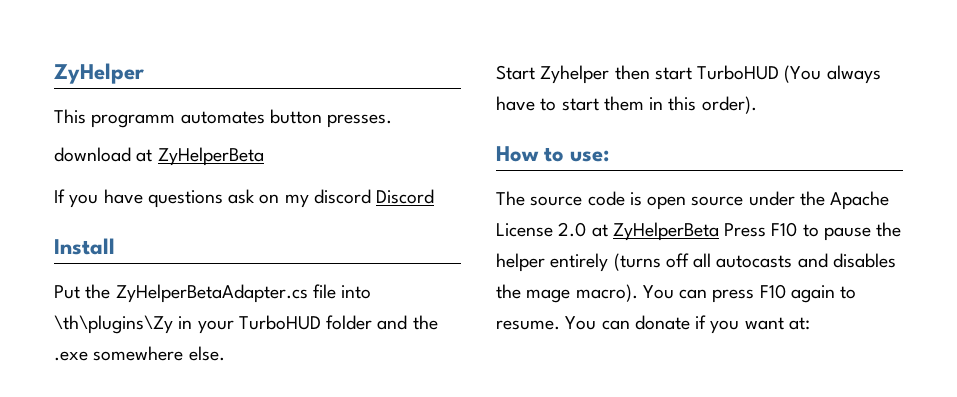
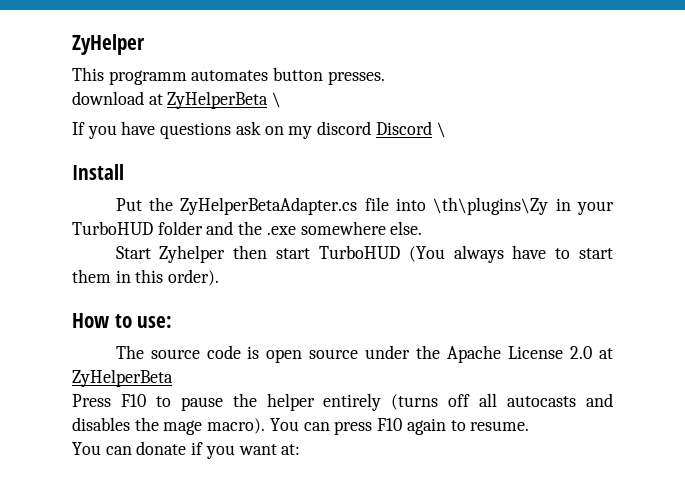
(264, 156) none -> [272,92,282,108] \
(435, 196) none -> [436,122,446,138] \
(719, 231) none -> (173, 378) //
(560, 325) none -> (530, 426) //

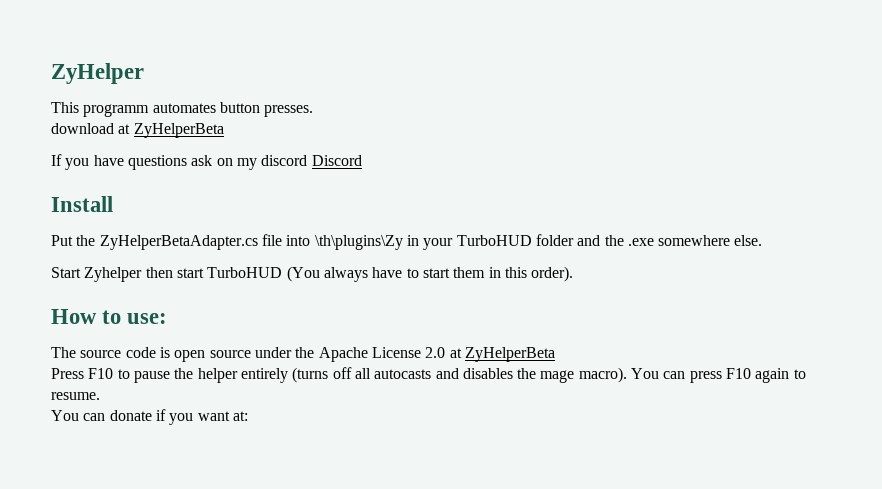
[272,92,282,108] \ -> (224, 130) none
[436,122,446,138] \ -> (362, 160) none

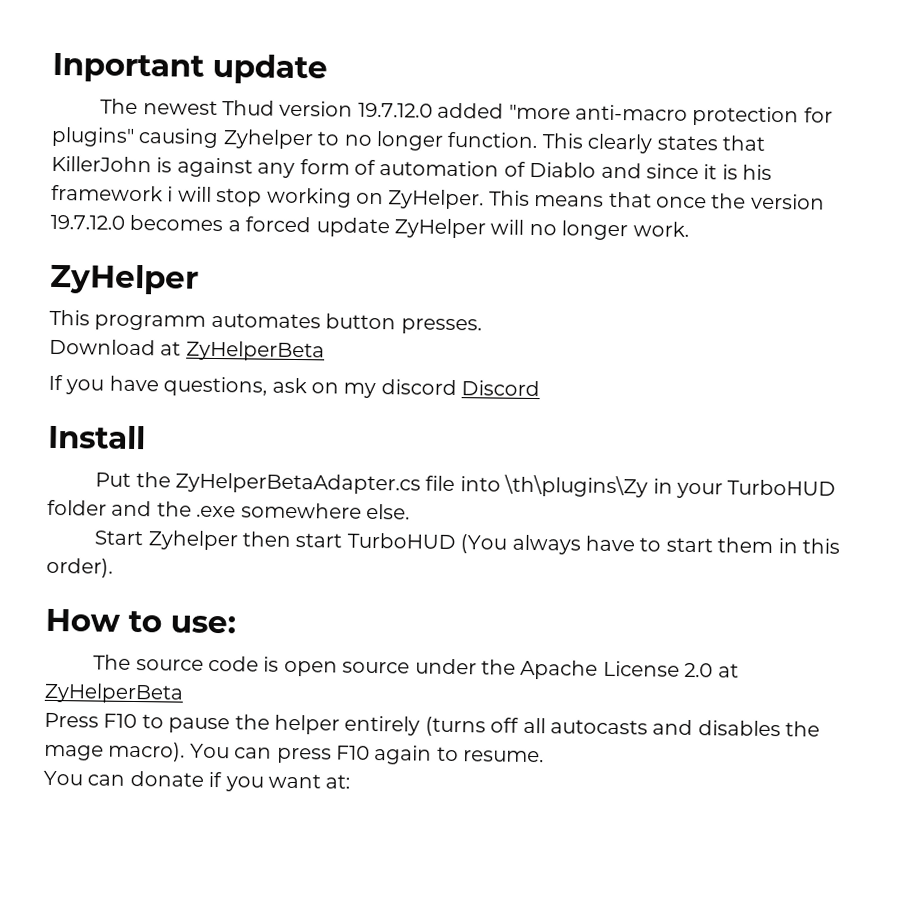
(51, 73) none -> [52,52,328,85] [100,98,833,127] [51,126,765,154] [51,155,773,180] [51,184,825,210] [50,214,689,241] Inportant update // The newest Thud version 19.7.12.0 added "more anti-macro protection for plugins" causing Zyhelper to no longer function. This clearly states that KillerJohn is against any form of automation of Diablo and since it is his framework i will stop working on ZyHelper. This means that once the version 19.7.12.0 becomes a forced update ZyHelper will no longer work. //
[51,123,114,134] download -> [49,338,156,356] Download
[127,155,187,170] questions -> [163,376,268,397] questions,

* * *

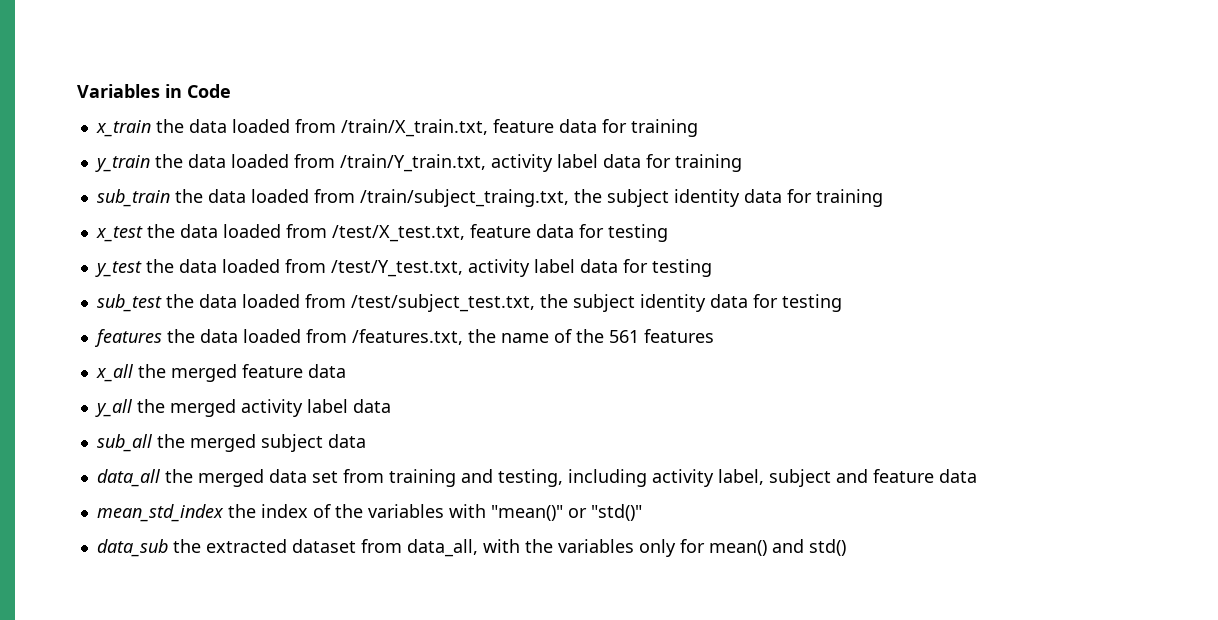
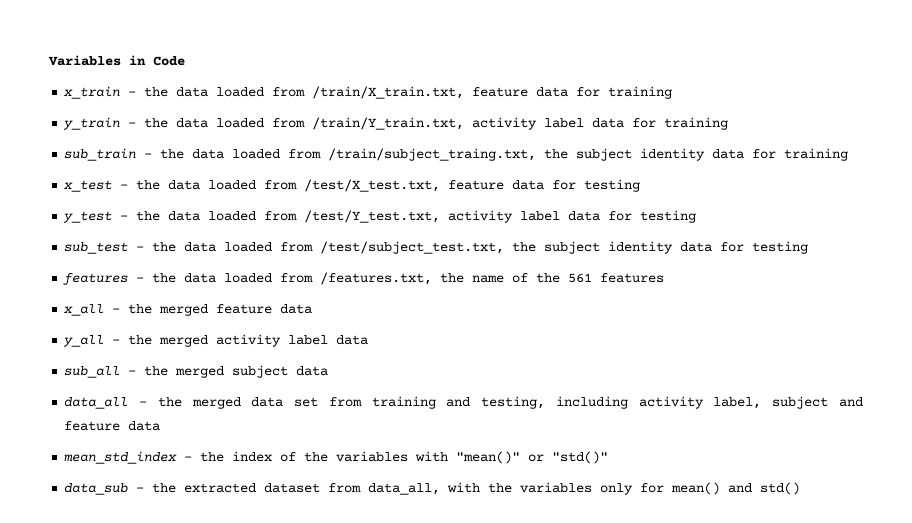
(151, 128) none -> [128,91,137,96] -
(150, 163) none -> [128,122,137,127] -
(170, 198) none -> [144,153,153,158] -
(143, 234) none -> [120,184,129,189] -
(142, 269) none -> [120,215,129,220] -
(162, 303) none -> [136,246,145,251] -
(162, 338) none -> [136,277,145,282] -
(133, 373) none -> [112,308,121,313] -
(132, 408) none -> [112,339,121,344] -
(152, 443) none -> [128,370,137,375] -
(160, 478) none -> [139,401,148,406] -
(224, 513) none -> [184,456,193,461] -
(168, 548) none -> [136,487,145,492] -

==

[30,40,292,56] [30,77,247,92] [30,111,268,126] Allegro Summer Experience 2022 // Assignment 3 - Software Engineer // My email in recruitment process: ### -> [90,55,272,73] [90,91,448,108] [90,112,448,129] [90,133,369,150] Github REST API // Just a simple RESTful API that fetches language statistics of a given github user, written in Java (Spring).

• **TASK DESCRIPTION**:
Return only the lines between the one holding "[51,123,114,134] download ->" and the one holding "[127,155,187,170] questions ->", inclusive, exactly as they appear above.

• **REPLY**:
[51,123,114,134] download -> [49,338,156,356] Download
[127,155,187,170] questions -> [163,376,268,397] questions,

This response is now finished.